- [TASK]: Where a line of the entries holds the string "font", copy that line.

Before-and-after page screenshots
★ ★ ★
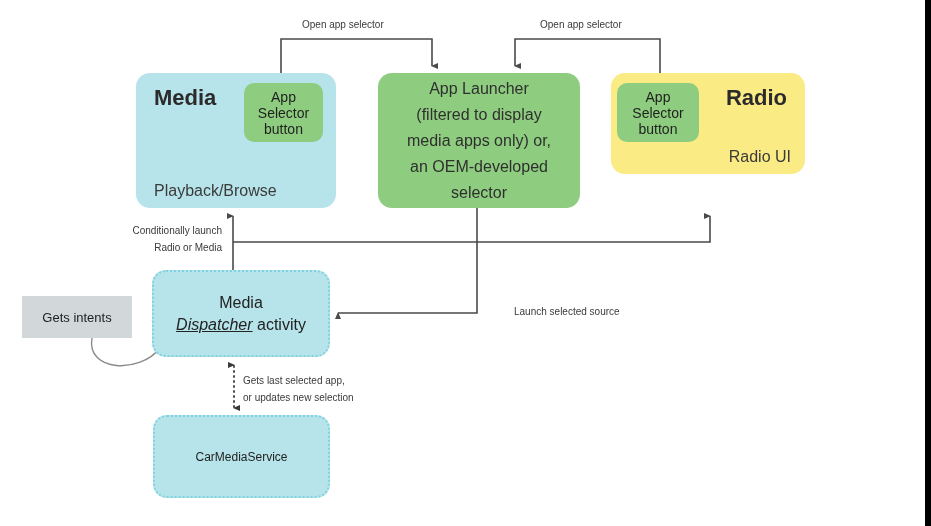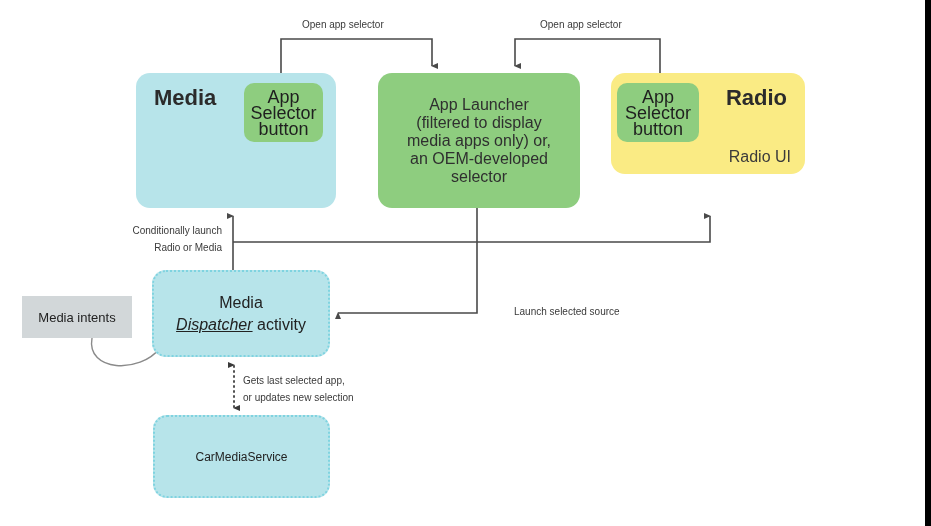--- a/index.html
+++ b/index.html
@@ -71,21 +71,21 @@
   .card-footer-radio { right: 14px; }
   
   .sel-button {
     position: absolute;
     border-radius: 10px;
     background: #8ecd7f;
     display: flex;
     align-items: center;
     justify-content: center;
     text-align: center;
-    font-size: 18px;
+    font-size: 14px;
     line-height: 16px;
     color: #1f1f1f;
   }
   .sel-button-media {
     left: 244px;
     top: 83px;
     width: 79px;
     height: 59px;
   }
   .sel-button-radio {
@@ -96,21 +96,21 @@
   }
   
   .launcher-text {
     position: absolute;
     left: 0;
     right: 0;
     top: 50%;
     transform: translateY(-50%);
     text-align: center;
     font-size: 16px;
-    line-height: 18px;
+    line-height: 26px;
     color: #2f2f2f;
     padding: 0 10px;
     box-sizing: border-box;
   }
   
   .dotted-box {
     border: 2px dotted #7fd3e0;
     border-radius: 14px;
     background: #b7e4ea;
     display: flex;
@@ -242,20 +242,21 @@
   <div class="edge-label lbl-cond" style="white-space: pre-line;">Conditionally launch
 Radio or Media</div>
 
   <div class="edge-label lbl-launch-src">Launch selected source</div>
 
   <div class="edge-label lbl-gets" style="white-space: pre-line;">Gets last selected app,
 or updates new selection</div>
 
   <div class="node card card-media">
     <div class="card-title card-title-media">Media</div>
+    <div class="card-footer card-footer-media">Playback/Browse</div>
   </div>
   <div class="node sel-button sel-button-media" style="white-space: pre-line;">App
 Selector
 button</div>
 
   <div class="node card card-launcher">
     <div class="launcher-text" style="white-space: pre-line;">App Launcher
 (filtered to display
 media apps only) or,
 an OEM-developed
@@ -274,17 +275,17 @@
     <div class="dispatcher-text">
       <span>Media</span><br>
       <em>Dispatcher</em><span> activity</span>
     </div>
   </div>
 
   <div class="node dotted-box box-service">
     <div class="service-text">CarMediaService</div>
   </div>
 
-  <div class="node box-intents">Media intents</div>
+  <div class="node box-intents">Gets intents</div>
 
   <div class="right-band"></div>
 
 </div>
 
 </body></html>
★ ★ ★
- [SOLUTION TO THIS PROBLEM]:
-    font-size: 18px;
+    font-size: 14px;
     font-size: 16px;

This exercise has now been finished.